***** SUPPLIED MATERIAL *****

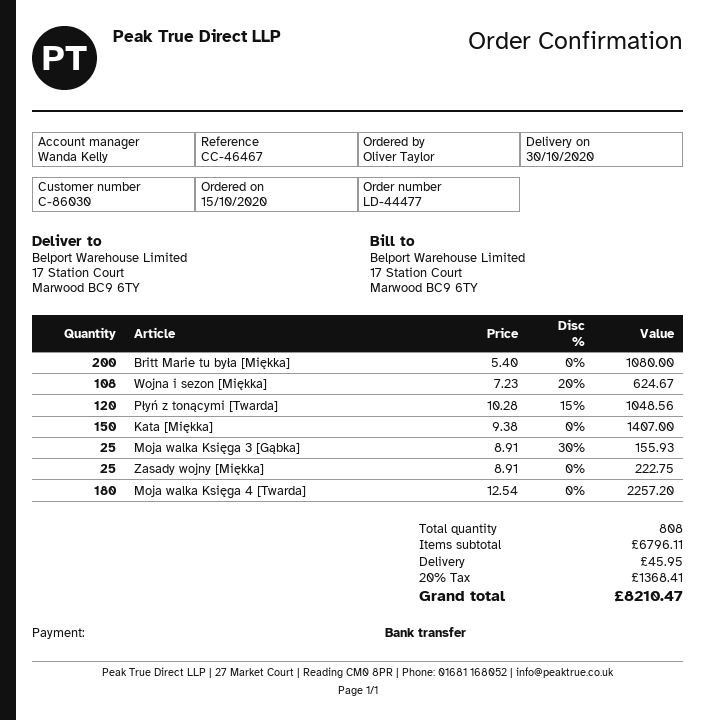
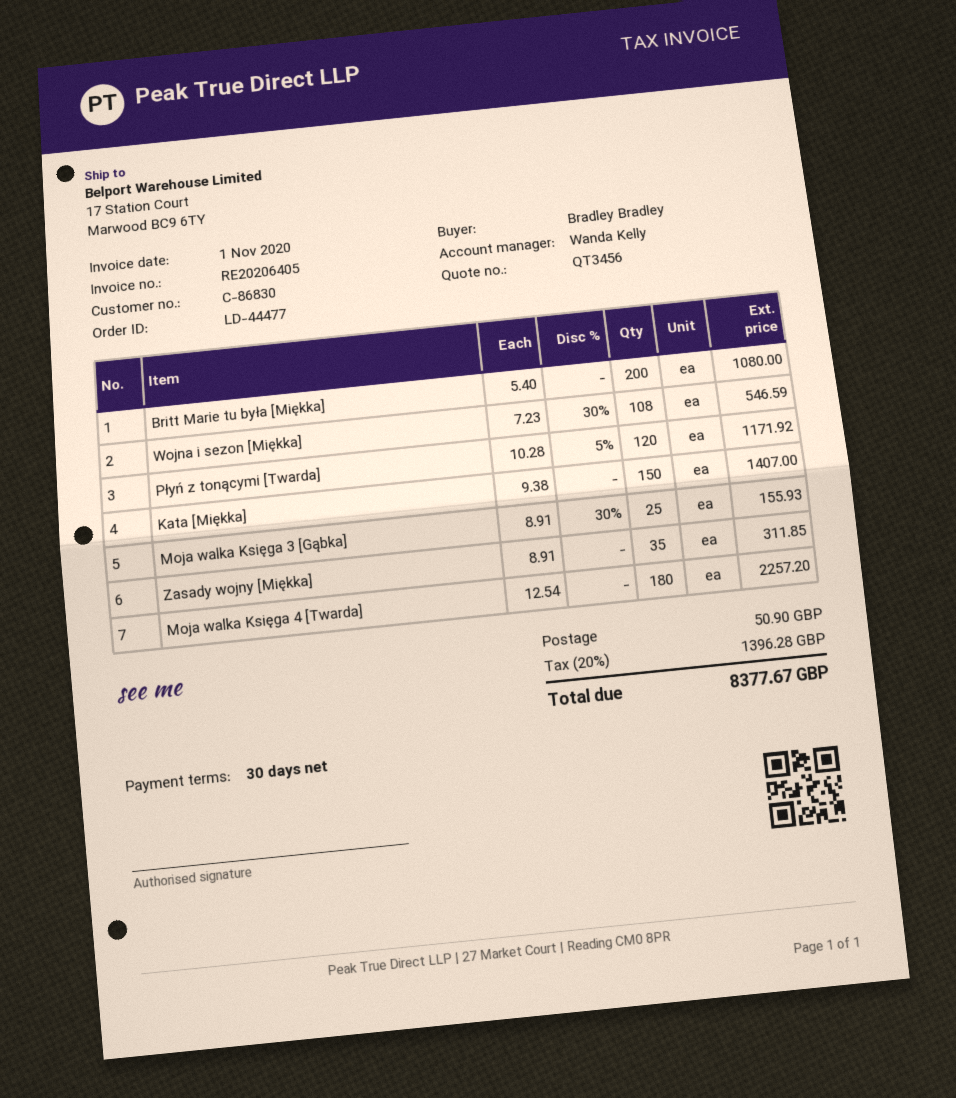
customer number: C-86030 -> C-86830
ordered by: Oliver Taylor -> Bradley Bradley
Wojna i sezon [Miękka]: 108 x 7.23 - 20% = 624.67 -> 108 x 7.23 - 30% = 546.59
Płyń z tonącymi [Twarda]: 120 x 10.28 - 15% = 1048.56 -> 120 x 10.28 - 5% = 1171.92
Zasady wojny [Miękka]: 25 x 8.91 = 222.75 -> 35 x 8.91 = 311.85
shipping: 45.95 -> 50.90
tax: 20% = 1368.41 -> 20% = 1396.28
total: 8210.47 -> 8377.67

*****

ASSIGNED TASK:
Output the line holding "Zasady wojny [Miękka]: 25", then every later line through the end of the records above, exactly as given and nothing else.

SOLUTION TO THE PROBLEM:
Zasady wojny [Miękka]: 25 x 8.91 = 222.75 -> 35 x 8.91 = 311.85
shipping: 45.95 -> 50.90
tax: 20% = 1368.41 -> 20% = 1396.28
total: 8210.47 -> 8377.67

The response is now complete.